Reproduce, exactly and in full, the lines from the one with "08/26: 24 -> none" through the one with "2019-9: none -> 660" in the data below; drop pictures.

==== Data for processing ====

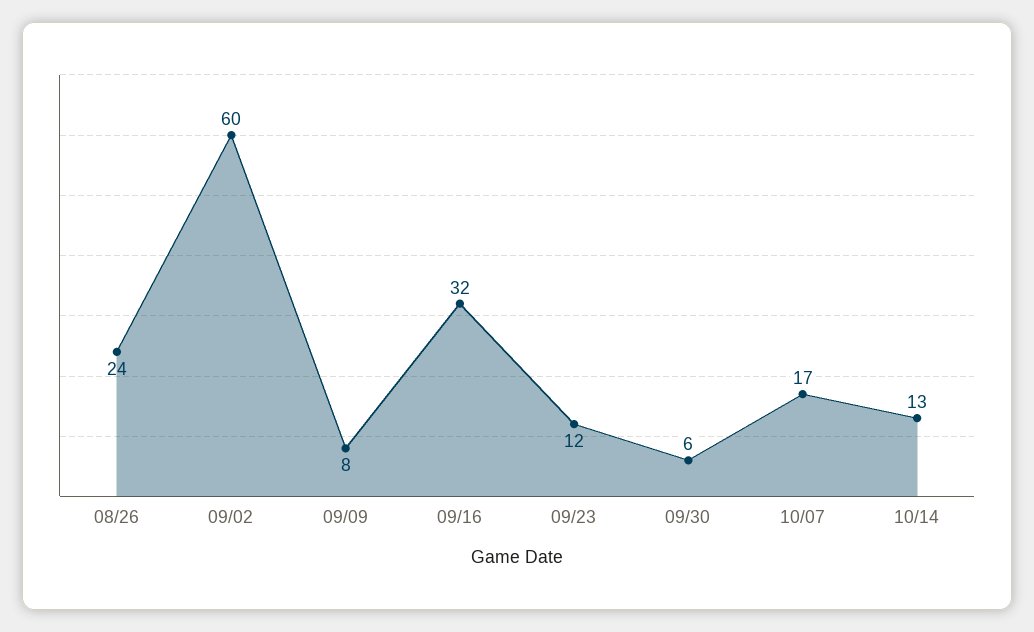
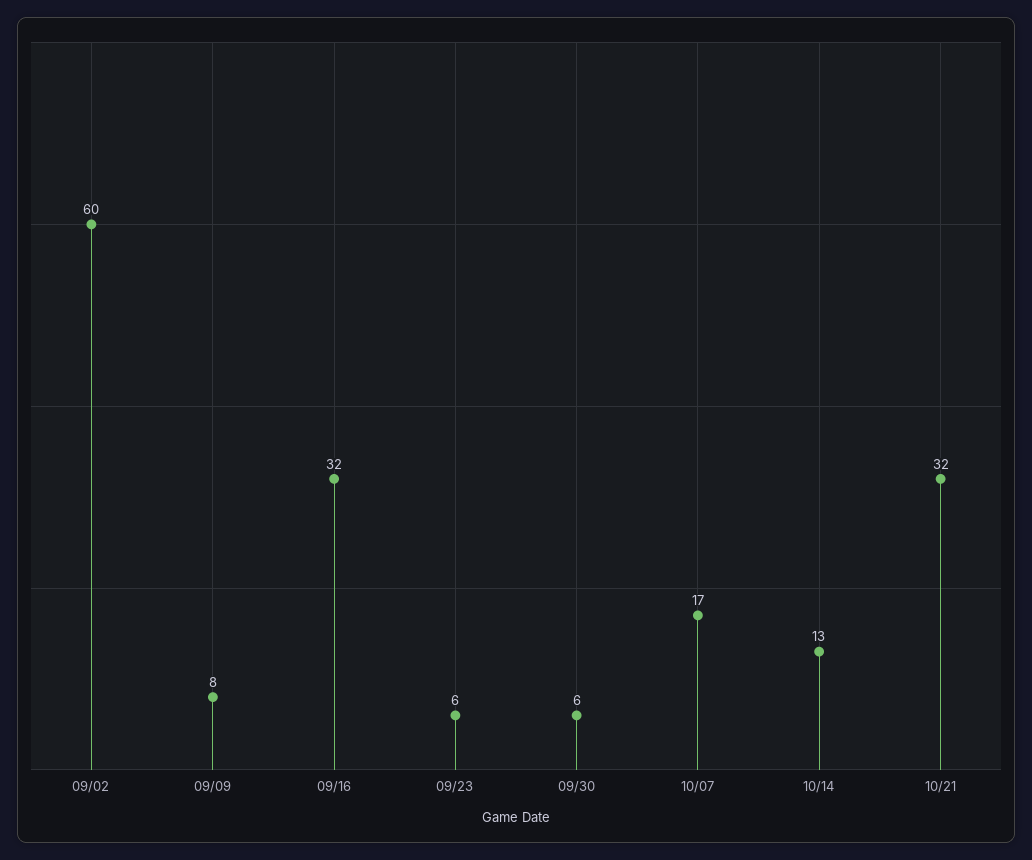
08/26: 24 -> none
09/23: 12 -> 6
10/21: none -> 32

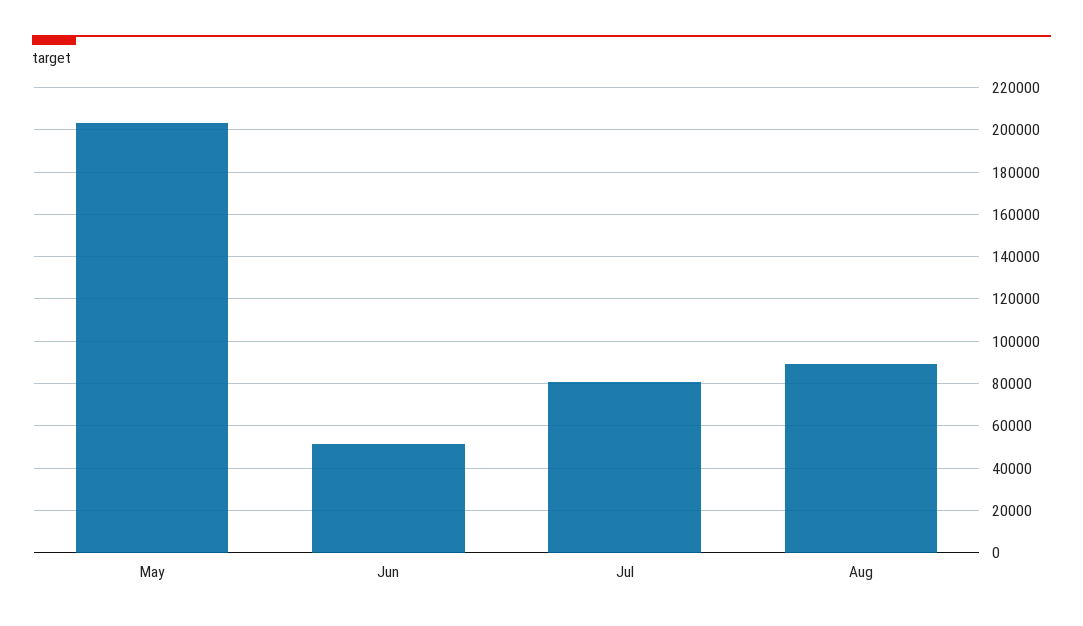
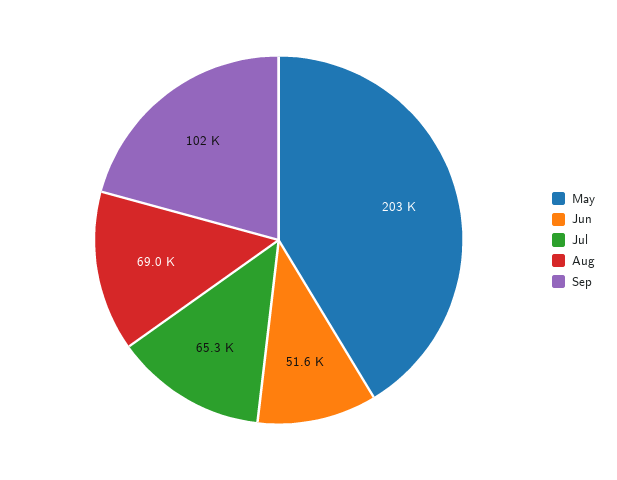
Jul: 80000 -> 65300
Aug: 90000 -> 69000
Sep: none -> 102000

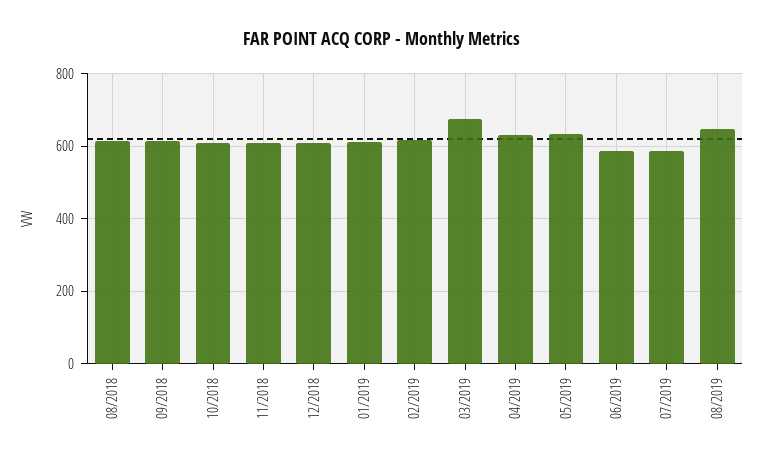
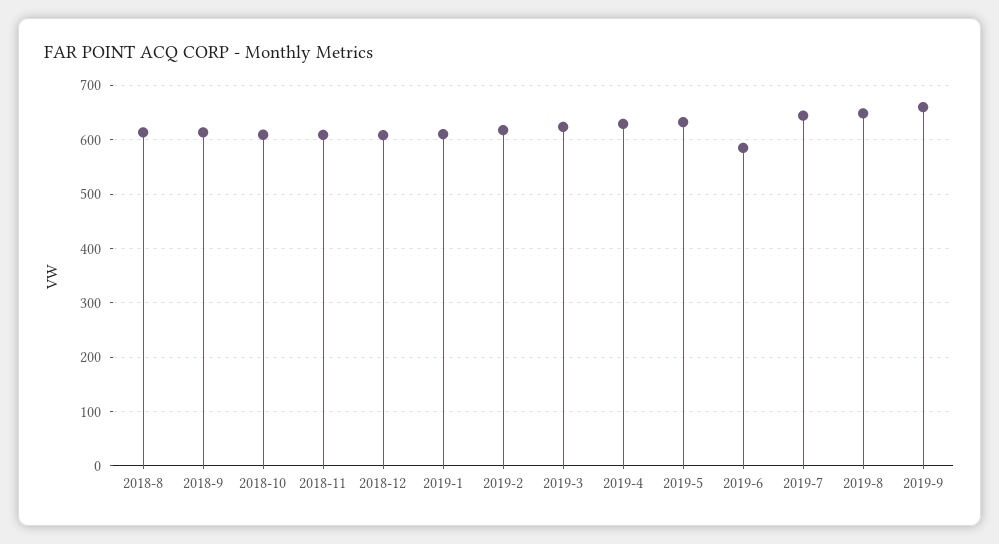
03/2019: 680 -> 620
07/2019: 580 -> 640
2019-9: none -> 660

====
==== Data for processing ====

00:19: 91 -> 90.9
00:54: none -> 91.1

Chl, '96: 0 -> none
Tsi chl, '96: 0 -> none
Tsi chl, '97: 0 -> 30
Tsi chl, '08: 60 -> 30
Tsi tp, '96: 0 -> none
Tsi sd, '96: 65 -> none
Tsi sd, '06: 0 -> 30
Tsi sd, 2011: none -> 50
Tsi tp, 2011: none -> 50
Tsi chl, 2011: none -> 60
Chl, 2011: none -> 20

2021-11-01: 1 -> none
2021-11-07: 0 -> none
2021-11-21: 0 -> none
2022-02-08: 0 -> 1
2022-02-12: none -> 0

====

Reply ::
08/26: 24 -> none
09/23: 12 -> 6
10/21: none -> 32

Jul: 80000 -> 65300
Aug: 90000 -> 69000
Sep: none -> 102000

03/2019: 680 -> 620
07/2019: 580 -> 640
2019-9: none -> 660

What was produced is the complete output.